Well, I... I did think there was a kind of... we were being led down a false road of supposed managerial competence in many cases, and that in many ways... I don't know enough to know whether they've cured this, this layering effect of management was completely wrong. We did layering and a single line. By what that I mean you had house and registrars and you've got trainees and all that, but at some level you're also seeing the patient and we would lose credibility pretty rapidly if we didn't do that. We might see less or more. You know the old joke about professors, you know: a professor asks, 'Who does your work when you're away?' He says, 'Oh, the same people who do it when I'm there'. And, so there's a bit of guilt about that. No, the thing, I did feel terribly guilty about not being able to talk to more relatives. You couldn't. I think, you know, 1,000, 1,200 inpatients a year, I don't know what, tens of thousands of outpatients, it would be physically impossible, but I felt a twinge and, and the chaps and girls are perfectly good, probably better than me because they'd been trained more, but I did feel an awful niggle about not actually being face to face with relatives. I mean, it was... it was silly but, you know, anyway, it was a feeling I had. No, I wasn't sorry at retiring in that way, but the, the management layers, I think they were ridiculous in some of the younger ones. I... they didn't get, get to seeing the place clean. You know, I mean, terrible.

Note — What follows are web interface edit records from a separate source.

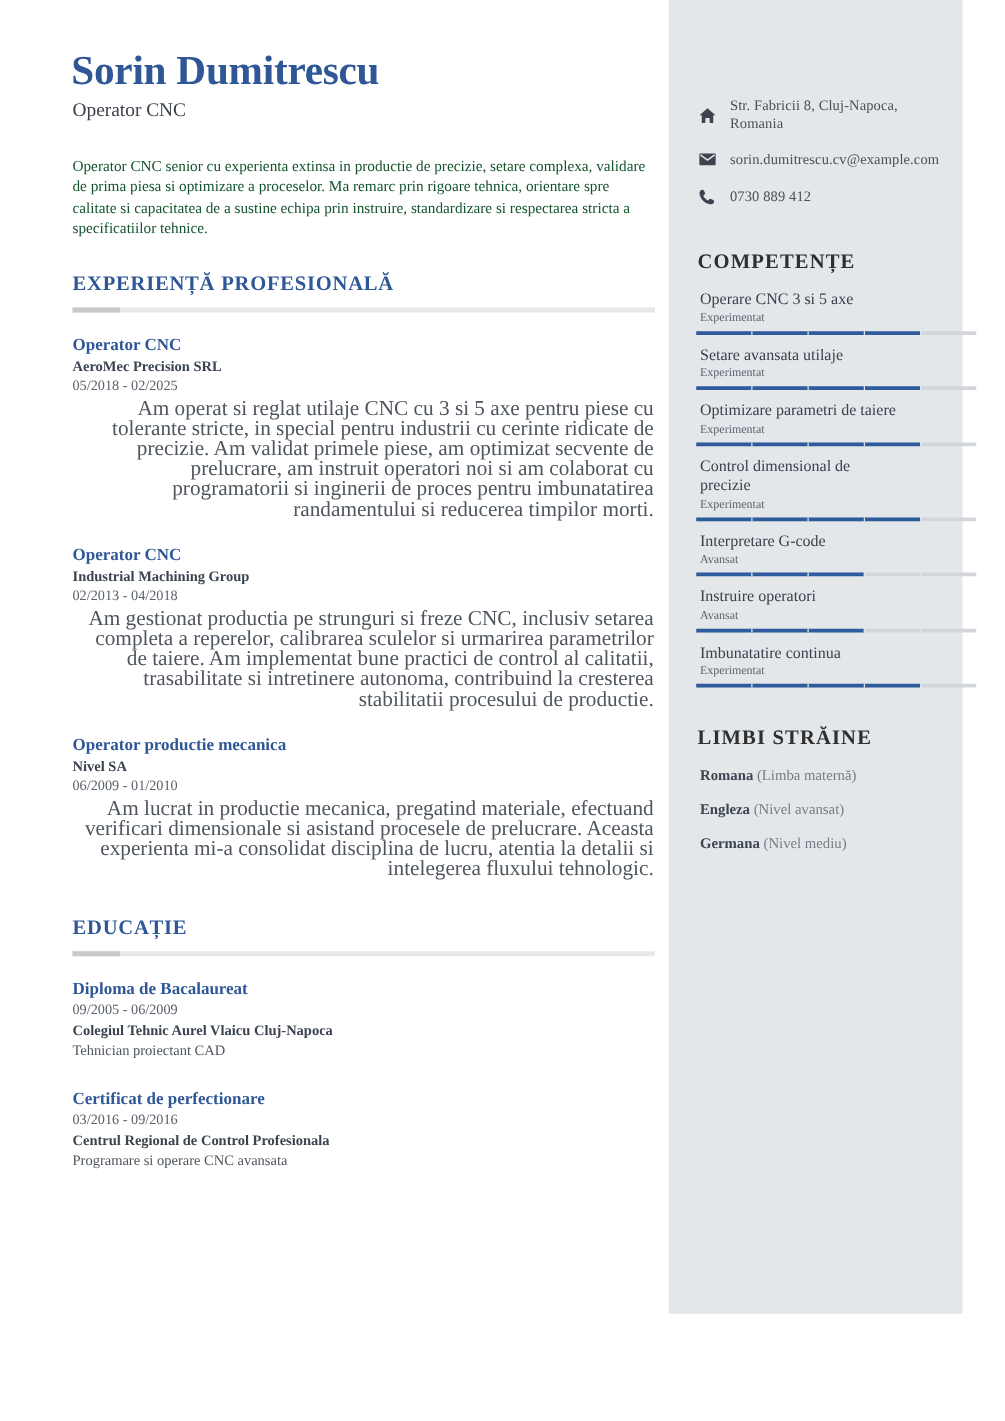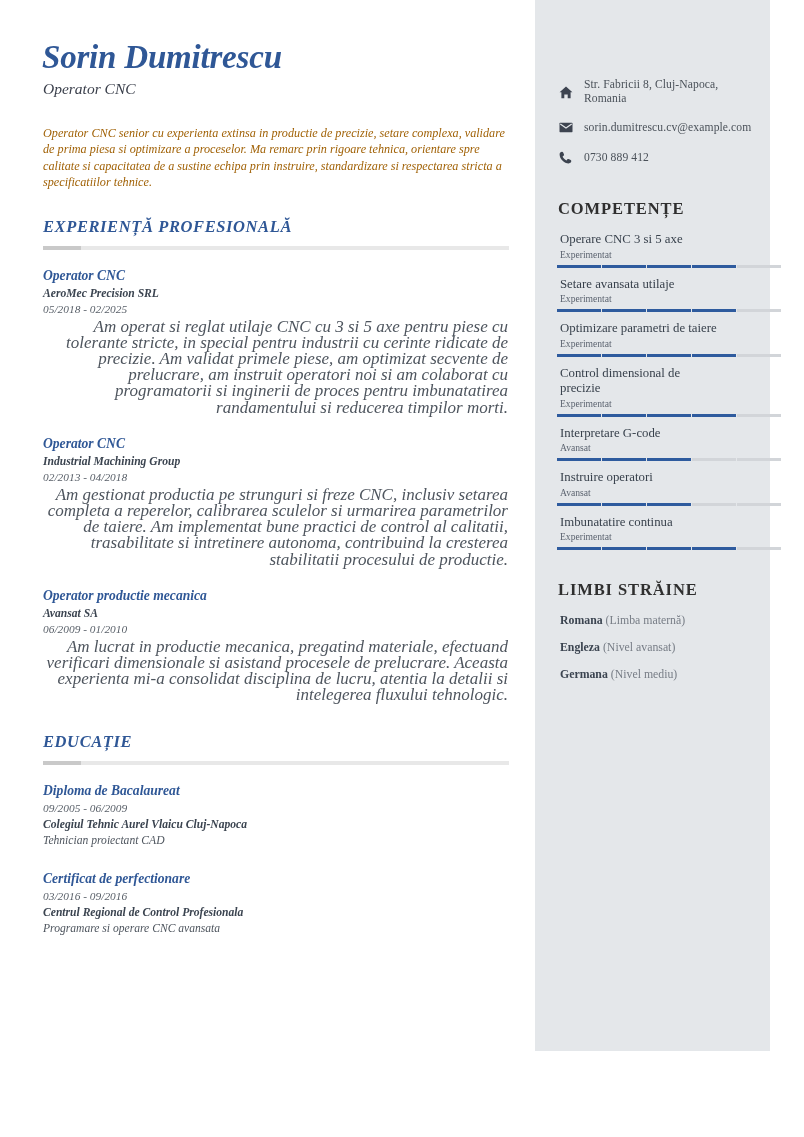--- a/index.html
+++ b/index.html
@@ -140,13 +140,12 @@
   
   .main {
     position: absolute;
-    left: 1px;
+    left: 16px;
     top: 0;
     width: 535px;
     height: 993px;
     box-sizing: border-box;
     padding: 38px 28px 0 41px;
-    font-style: italic;
   }
 
   .cv-name {

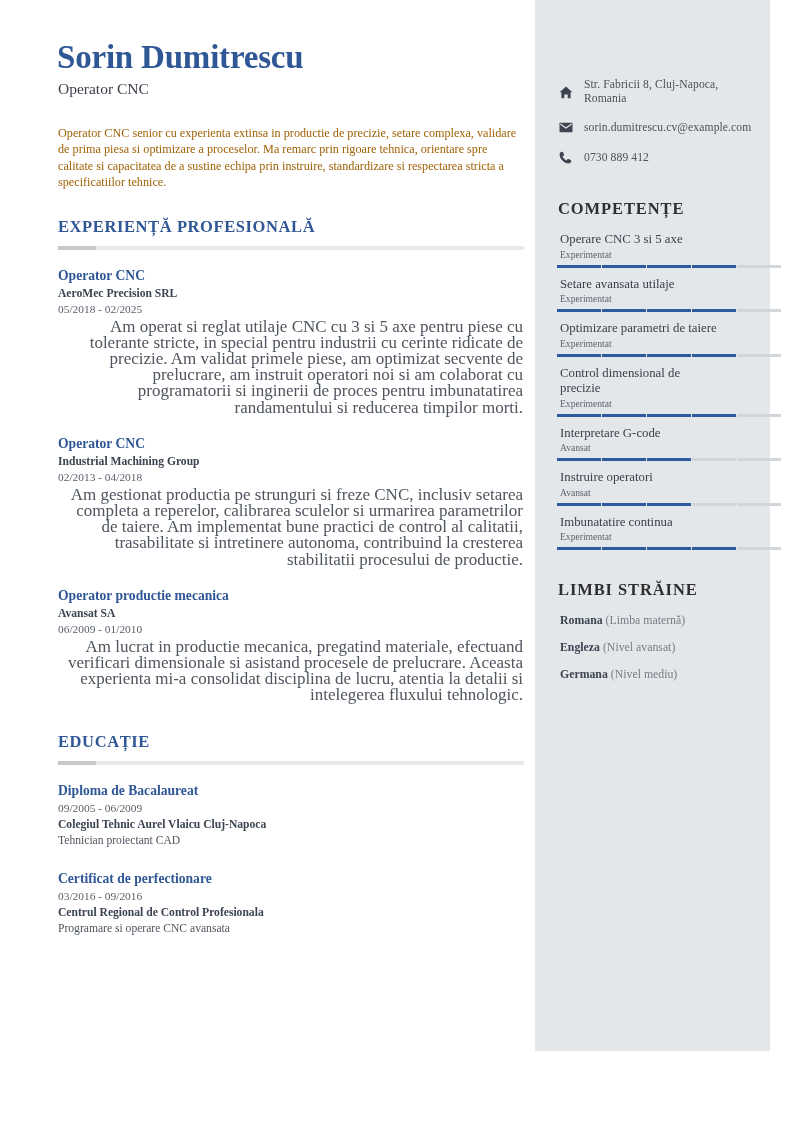--- a/index.html
+++ b/index.html
@@ -164,7 +164,7 @@
   }
   .cv-summary {
     font-size: 12.2px;
-    color: #a16207;
+    color: #14532d;
     line-height: 16.4px;
     margin: 0 0 26px 1px;
     max-width: 470px;

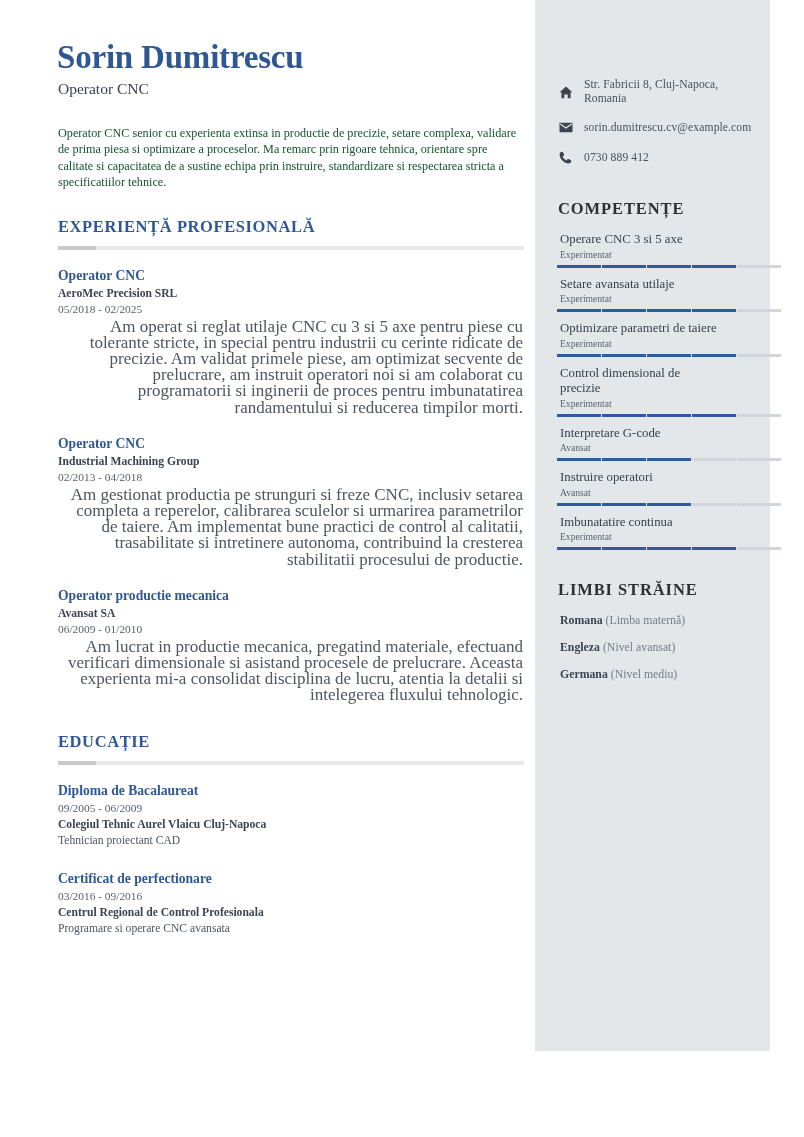--- a/index.html
+++ b/index.html
@@ -261,7 +261,7 @@
       </div>
       <div class="entry">
         <div class="entry-title">Operator productie mecanica</div>
-        <div class="entry-org">Avansat SA</div>
+        <div class="entry-org">Nivel SA</div>
         <div class="entry-dates">06/2009 - 01/2010</div>
         <div class="entry-desc">Am lucrat in productie mecanica, pregatind materiale, efectuand verificari dimensionale si asistand procesele de prelucrare. Aceasta experienta mi-a consolidat disciplina de lucru, atentia la detalii si intelegerea fluxului tehnologic.</div>
       </div>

British doctor Harold Lambert (1926-2017) spent his career tackling infectious diseases, helping in the development of pyrazinamide as an effective treatment for tuberculosis. He also published work on the rational use of antibiotics and was a trustee and medical advisor for the Meningitis Research Foundation.
Title: Thoughts on retiring
Listeners: Roger Higgs
Roger Higgs was an inner city GP for 30 years in south London, UK, and is Emeritus Professor of General Practice at Kings College London, where he set up the department.
He gained scholarships in classics at Cambridge but changed to medicine after a period of voluntary work in Kenya in 1962. He was Harold Lambert's registrar for 18 months in the early 1970s, the most influential and exciting episode in his hospital training. He set up his own practice in 1975. He helped to establish medical ethics as a practical and academic subject through teaching, writing and broadcasting, and jointly set up the 'Journal of Medical Ethics' in 1975.
His other work included studies in whole person assessment and narrative in general practice and development work in primary medical care: innovations here included intermediate care centres, primary care assessment in accident and emergency departments, teaching internal medicine in general practice and establishing counselling services in medicine.
He was made MBE in 1987 for this development work and now combines bioethics governance, teaching and writing with an arts based retirement.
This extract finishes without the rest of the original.